§ **Task requirements**:
Scan the entries for "background". Every line that holds it is to be copied.

[Start of Attachment]

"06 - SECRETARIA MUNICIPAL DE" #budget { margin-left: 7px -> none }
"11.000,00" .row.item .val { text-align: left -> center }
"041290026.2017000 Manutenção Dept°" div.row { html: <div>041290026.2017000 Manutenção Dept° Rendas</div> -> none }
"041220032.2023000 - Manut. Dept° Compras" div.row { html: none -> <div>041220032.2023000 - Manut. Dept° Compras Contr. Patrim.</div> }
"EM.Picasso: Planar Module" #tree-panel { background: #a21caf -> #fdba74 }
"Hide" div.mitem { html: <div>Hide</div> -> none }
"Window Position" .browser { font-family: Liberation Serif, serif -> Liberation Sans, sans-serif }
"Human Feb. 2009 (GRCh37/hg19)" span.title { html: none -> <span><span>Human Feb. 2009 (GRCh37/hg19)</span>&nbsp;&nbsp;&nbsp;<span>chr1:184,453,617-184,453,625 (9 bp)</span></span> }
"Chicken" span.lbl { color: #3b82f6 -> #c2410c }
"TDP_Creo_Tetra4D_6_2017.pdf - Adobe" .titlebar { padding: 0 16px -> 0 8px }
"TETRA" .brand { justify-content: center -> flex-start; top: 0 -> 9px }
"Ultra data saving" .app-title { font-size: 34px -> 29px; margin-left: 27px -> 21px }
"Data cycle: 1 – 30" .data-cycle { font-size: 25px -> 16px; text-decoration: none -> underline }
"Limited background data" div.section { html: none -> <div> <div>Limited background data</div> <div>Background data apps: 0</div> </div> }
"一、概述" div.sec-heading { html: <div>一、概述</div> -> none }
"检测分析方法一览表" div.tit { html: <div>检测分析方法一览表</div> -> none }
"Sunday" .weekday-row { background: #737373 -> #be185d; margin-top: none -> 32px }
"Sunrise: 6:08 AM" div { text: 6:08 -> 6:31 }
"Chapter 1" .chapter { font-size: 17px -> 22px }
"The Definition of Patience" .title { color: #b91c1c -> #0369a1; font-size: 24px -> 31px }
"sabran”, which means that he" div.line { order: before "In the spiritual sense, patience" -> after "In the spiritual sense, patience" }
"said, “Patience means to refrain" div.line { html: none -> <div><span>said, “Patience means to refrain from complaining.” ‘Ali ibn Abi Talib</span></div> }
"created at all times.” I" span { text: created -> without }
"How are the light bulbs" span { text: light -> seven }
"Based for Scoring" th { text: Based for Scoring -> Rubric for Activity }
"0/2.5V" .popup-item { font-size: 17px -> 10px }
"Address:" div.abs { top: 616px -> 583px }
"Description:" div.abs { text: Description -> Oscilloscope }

[End of Attachment]

§ **Answer to the exercise**:
"EM.Picasso: Planar Module" #tree-panel { background: #a21caf -> #fdba74 }
"Limited background data" div.section { html: none -> <div> <div>Limited background data</div> <div>Background data apps: 0</div> </div> }
"Sunday" .weekday-row { background: #737373 -> #be185d; margin-top: none -> 32px }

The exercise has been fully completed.